YOUR GOAL
Repeat each entry exactly and drop the pictures.

LISTED RECORDS
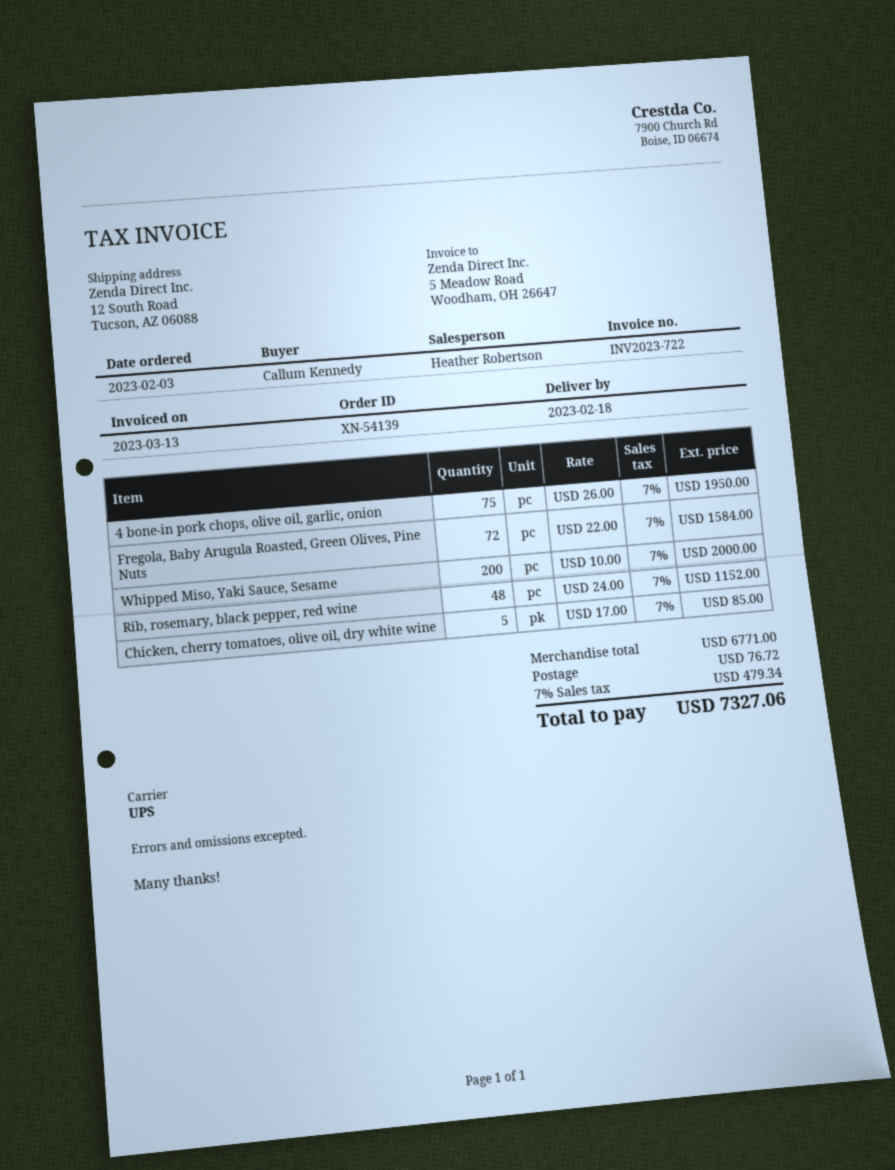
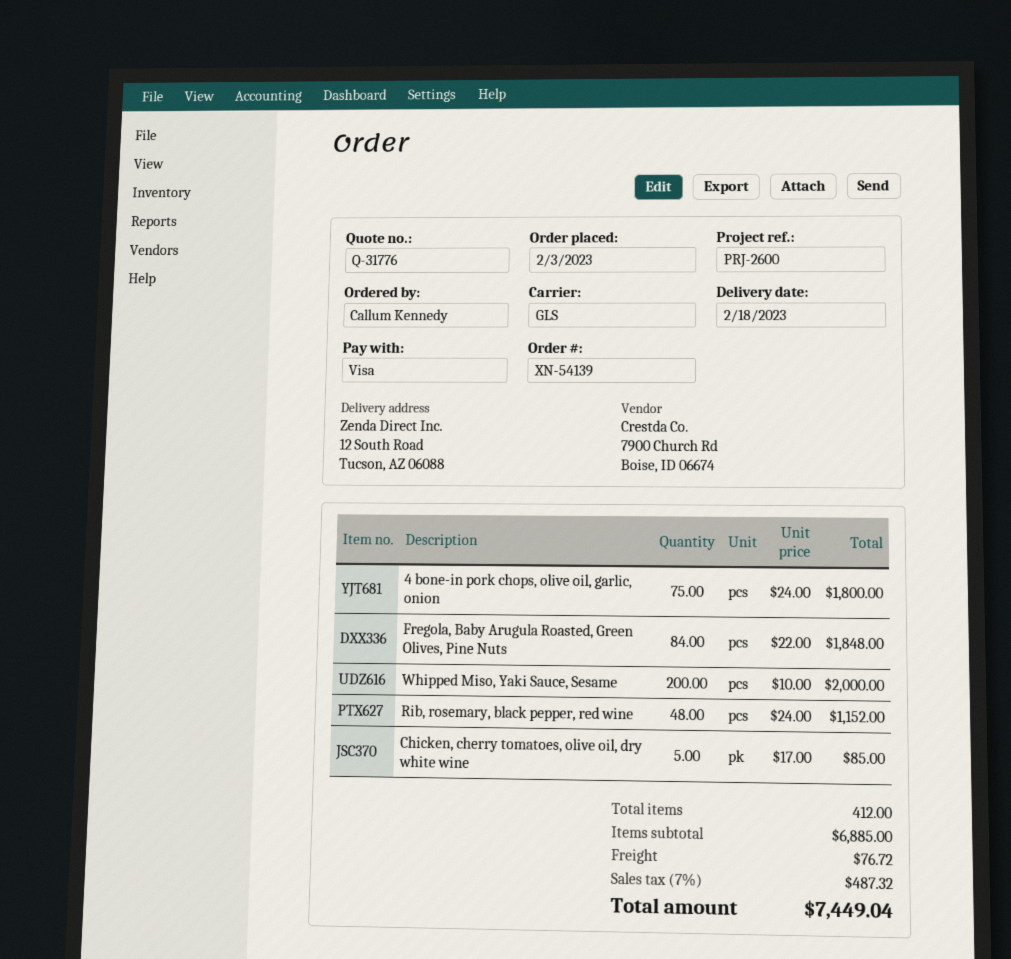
shipping method: UPS -> GLS
4 bone-in pork chops, olive oil, garlic, onion: 75 x 26.00 = 1950.00 -> 75 x 24.00 = 1800.00
Fregola, Baby Arugula Roasted, Green Olives, Pine Nuts: 72 x 22.00 = 1584.00 -> 84 x 22.00 = 1848.00
subtotal: 6771.00 -> 6885.00
tax: 7% = 479.34 -> 7% = 487.32
total: 7327.06 -> 7449.04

ANSWER SECTION
shipping method: UPS -> GLS
4 bone-in pork chops, olive oil, garlic, onion: 75 x 26.00 = 1950.00 -> 75 x 24.00 = 1800.00
Fregola, Baby Arugula Roasted, Green Olives, Pine Nuts: 72 x 22.00 = 1584.00 -> 84 x 22.00 = 1848.00
subtotal: 6771.00 -> 6885.00
tax: 7% = 479.34 -> 7% = 487.32
total: 7327.06 -> 7449.04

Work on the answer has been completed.